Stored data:

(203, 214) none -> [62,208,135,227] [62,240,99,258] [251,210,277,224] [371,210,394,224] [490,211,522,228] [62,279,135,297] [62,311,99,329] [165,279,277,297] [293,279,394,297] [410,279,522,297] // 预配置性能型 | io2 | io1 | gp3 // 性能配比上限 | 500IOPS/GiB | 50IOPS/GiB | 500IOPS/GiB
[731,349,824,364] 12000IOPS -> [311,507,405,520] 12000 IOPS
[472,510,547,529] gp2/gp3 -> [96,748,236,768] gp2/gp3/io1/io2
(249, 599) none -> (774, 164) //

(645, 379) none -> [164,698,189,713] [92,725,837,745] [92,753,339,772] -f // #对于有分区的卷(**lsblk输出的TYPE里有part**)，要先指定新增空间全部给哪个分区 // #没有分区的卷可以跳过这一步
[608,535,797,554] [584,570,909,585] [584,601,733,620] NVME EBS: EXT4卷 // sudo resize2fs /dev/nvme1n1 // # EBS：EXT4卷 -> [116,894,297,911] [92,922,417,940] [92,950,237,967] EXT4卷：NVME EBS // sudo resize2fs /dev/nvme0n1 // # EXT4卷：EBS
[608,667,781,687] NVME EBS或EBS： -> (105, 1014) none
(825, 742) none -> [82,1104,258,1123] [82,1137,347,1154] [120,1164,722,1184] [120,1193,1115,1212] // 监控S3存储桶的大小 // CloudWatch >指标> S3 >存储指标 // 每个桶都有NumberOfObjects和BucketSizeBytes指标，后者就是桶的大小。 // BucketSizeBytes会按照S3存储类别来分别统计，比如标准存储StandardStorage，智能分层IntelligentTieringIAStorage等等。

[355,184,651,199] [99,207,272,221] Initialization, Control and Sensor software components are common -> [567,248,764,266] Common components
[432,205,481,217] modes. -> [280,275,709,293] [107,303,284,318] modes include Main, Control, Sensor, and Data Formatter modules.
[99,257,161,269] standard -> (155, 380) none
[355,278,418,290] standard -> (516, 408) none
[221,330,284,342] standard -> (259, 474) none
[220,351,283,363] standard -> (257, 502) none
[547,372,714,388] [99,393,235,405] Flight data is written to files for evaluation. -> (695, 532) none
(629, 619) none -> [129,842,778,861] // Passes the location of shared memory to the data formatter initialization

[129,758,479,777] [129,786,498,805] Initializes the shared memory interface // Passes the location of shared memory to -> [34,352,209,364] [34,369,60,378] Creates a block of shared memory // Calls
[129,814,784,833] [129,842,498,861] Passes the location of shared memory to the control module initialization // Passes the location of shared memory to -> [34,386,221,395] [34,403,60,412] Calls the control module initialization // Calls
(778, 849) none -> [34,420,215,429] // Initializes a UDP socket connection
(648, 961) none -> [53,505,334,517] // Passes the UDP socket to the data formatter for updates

What to do :: Return, word for word, the lines of the data above from the line with "[608,667,781,687] NVME EBS或EBS：" through the line with "[99,257,161,269] standard -> (155, 380) none", inclusive.

Exercise answer ::
[608,667,781,687] NVME EBS或EBS： -> (105, 1014) none
(825, 742) none -> [82,1104,258,1123] [82,1137,347,1154] [120,1164,722,1184] [120,1193,1115,1212] // 监控S3存储桶的大小 // CloudWatch >指标> S3 >存储指标 // 每个桶都有NumberOfObjects和BucketSizeBytes指标，后者就是桶的大小。 // BucketSizeBytes会按照S3存储类别来分别统计，比如标准存储StandardStorage，智能分层IntelligentTieringIAStorage等等。

[355,184,651,199] [99,207,272,221] Initialization, Control and Sensor software components are common -> [567,248,764,266] Common components
[432,205,481,217] modes. -> [280,275,709,293] [107,303,284,318] modes include Main, Control, Sensor, and Data Formatter modules.
[99,257,161,269] standard -> (155, 380) none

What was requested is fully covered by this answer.